That still leaves movie goers wondering how someone, like Caesar-the-chimp’s mother in the movie, could contract a virus orally or through the bloodstream which somehow finds its way to the eggs or sperm and then inserts its DNA into those cells and modifies them. That’s the only way the modified DNA sequence could be inherited by future generations, like Caesar, but it's not outside the realm of plausibility. Just think of the evolutionary possibilities!


7 comments:

Luna G. said...

looking forward to seeing the simian flick. i'm curious about the light-speed social evolution. did they advance from small band level primates to a global conquering empire over night with this intelligence boost?

Holly Dunsworth said...

There has got to be at least one more movie in this series. That's all I'll say ;).

Holly Dunsworth said...

http://onpoint.wbur.org/2011/08/09/planet-of-the-apes

This discussion includes the writer/producer, an anthropologist (Paul Mullins), and Kanzi's pal Sue Savage-Rumbaugh who was "impressed" and "shocked" and has a lot of interesting comments!

Holly Dunsworth said...

Uh. Wait. You can pass along a virus to your babies. If the virus acts on the babies the same way it acts on the parents, which in this case makes them smart, then I guess that's how intelligence gets inherited by chimps without inheriting modified genes. (???)

Ken Weiss said...

A couple of things. First, if the virus incorporates into the genome, then it is a typical part of the genome thereafter.
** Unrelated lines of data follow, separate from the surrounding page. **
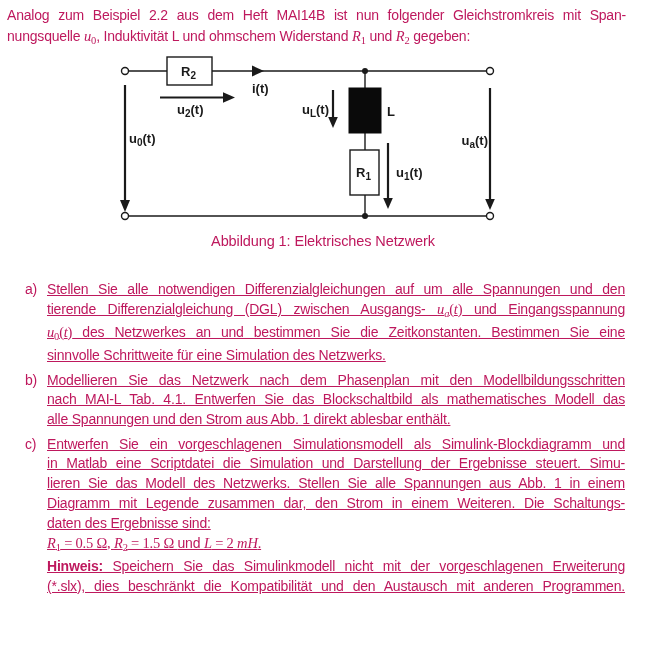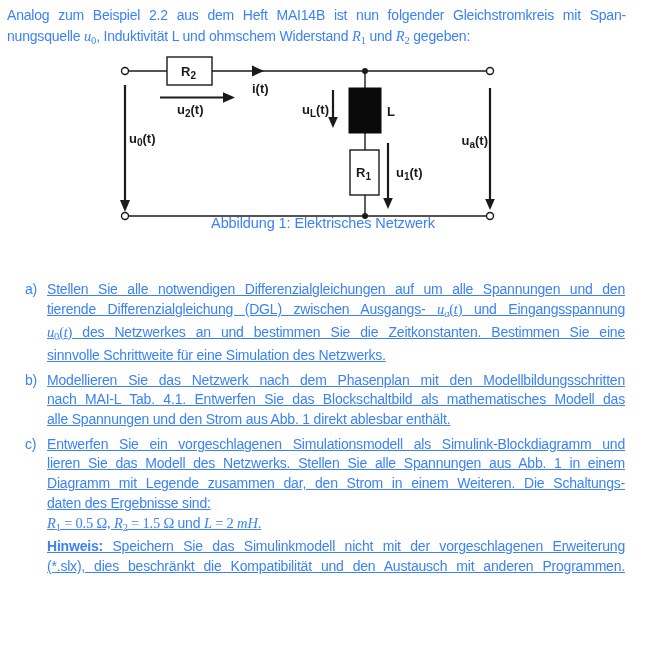"Analog zum Beispiel 2.2 aus" #page { color: #3b82f6 -> #be185d }
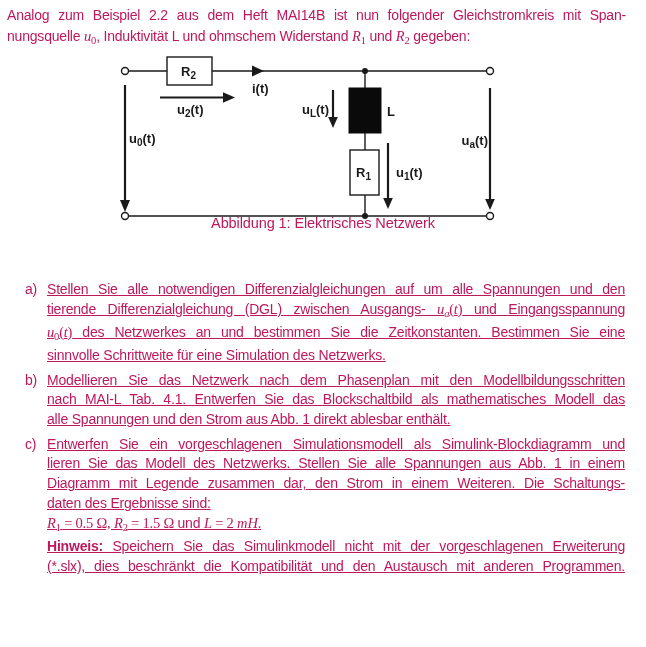"Abbildung 1: Elektrisches Netzwerk" .caption { top: 215px -> 233px }
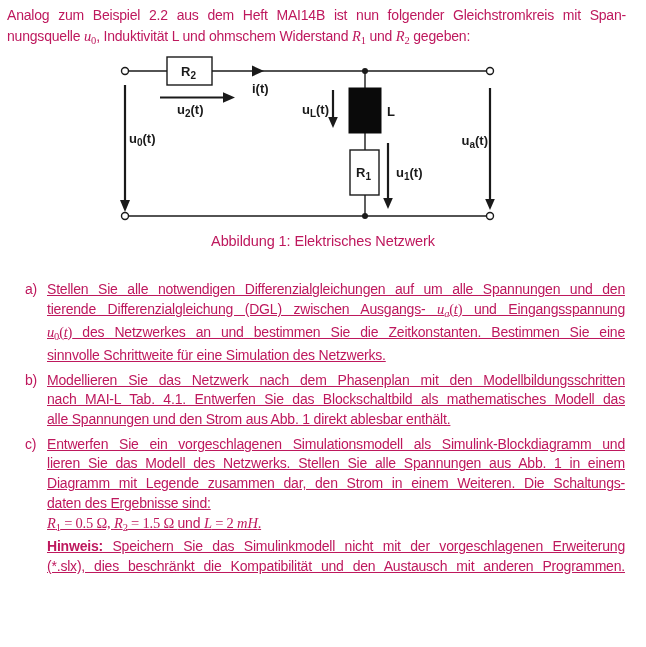"in Matlab eine Scriptdatei die" span.ln { html: none -> <span><span>in Matlab eine Scriptdatei die Simulation und Darstellung der Ergebnisse steuert. Simu-</span></span> }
Even if the virus just inhabits cells, if it is continually transferred, it is part of the genome. It would be the genome definition that is wanting.

Other traits can be developed intra-uterinely and transmitted, like various physiological 'set points' related to blood pressure and so on.

This relates to our recent microbiome post (May 2012) on whose genome is it?

Holly Dunsworth said...

I think you should see the movie :)

Ken Weiss said...

We don't see many movies, but maybe we'll look at this one.....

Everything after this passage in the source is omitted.